Johnson did not play as Gruden expected—in the sense that the Washington coach said he was looking for a player with a “similar style” to Sanchez as his backup, and Johnson actually performed competently. He completed 11 of 16 passes for 195 yards, threw for one touchdown, and rushed for another. It wasn’t exactly a performance that could have inspired anything close to a comeback—Washington was down 40-0 when Johnson entered the game—but at least he showed the fans at FedEx Field that their team’s players were capable of some athletic accomplishments.

Regardless, the performances from both quarterbacks today did an excellent job to further discrediting Gruden’s bogus claim that Colin Kaepernick would not have been a good addition to the team because there was “[n]ot a lot of time to really get a brand new quarterback, a new system installed and taught in a couple days of practice.” On one hand you have Sanchez, who supposedly was familiar with the offensive strategy Washington was trying to run today, and completely shit the bed trying to execute it. On the other, you have a mobile quarterback in Johnson who was just signed less than a week ago and managed to figure out enough off this supposedly difficult scheme to get in two scores. In fact, he played so well that he earned himself a starting job.

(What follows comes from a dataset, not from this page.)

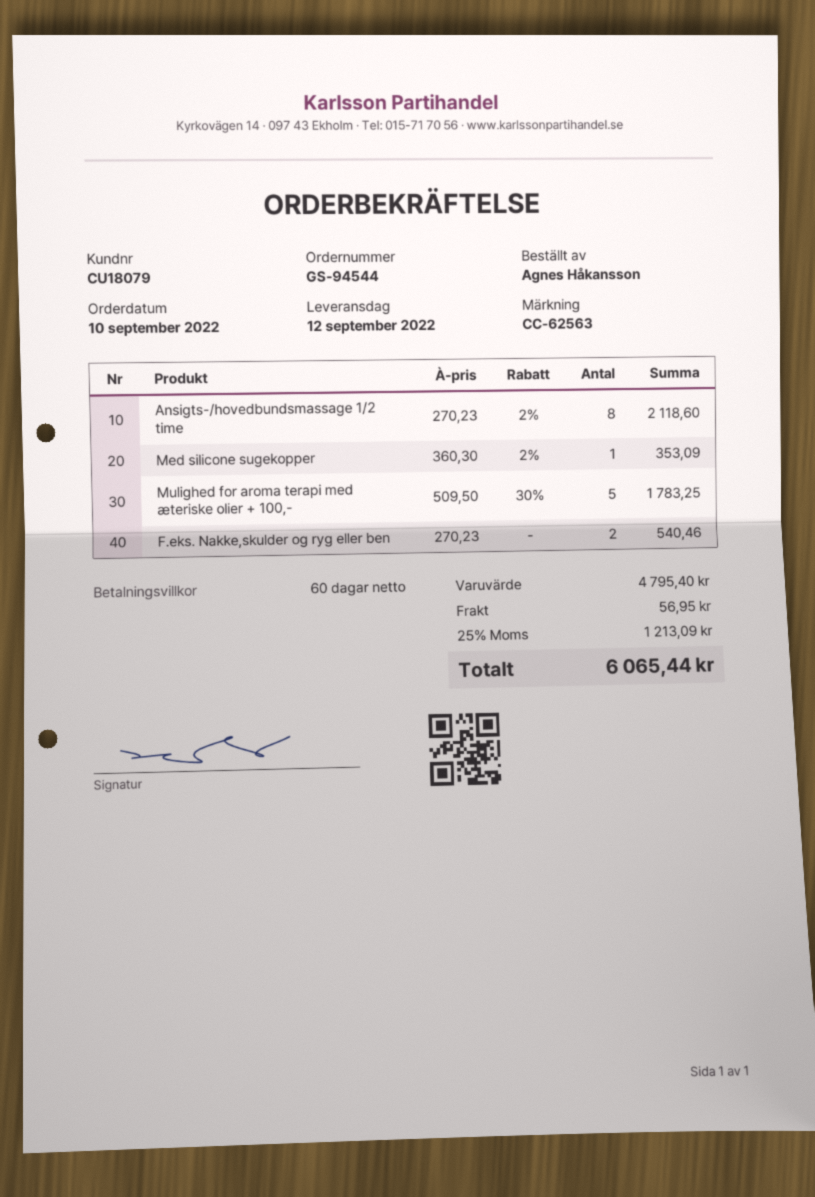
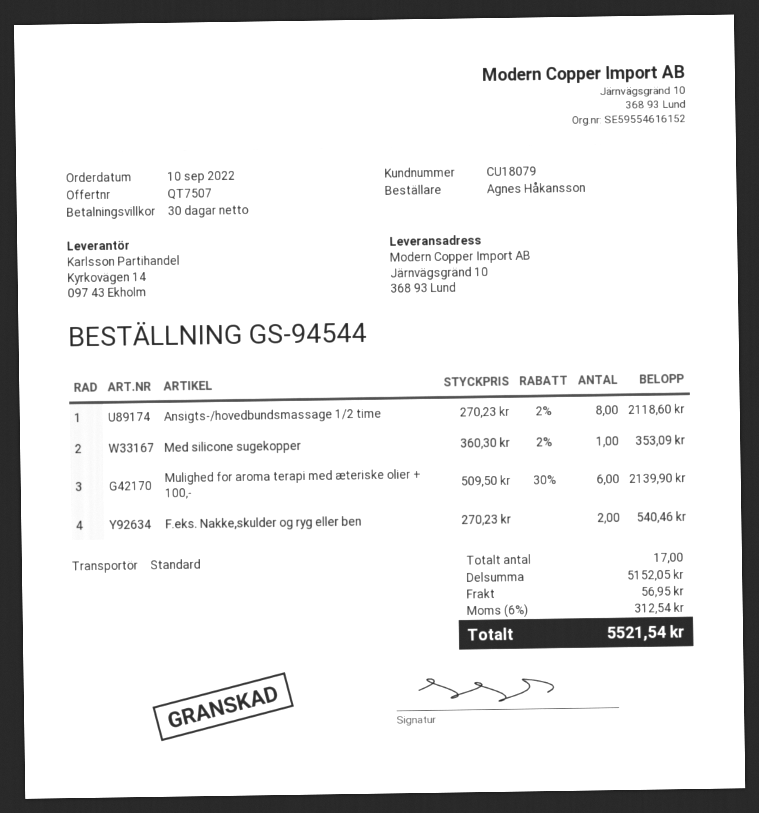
payment terms: 60 days -> 30 days
Mulighed for aroma terapi med æteriske olier + 100,-: 5 x 509.50 - 30% = 1783.25 -> 6 x 509.50 - 30% = 2139.90
subtotal: 4795.40 -> 5152.05
tax: 25% = 1213.09 -> 6% = 312.54
total: 6065.44 -> 5521.54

Realistically, Washington shouldn’t have expected anything else but what transpired today. Gruden decided to make his bed with Sanchez as his No. 1 guy, and an off-the-street guy as his No. 2, for reasons that will never be explicitly articulated. Now, a team that was once reigning supreme over its division is just one game ahead of last place with less than a month remaining in the season. They could keep following their current path and bottom-out for the rest of the year in a show of institutional arrogance, or they could sign a quarterback who’s displayed an ability to do the job better than every single schmuck this franchise has brought in so far. It’s their choice.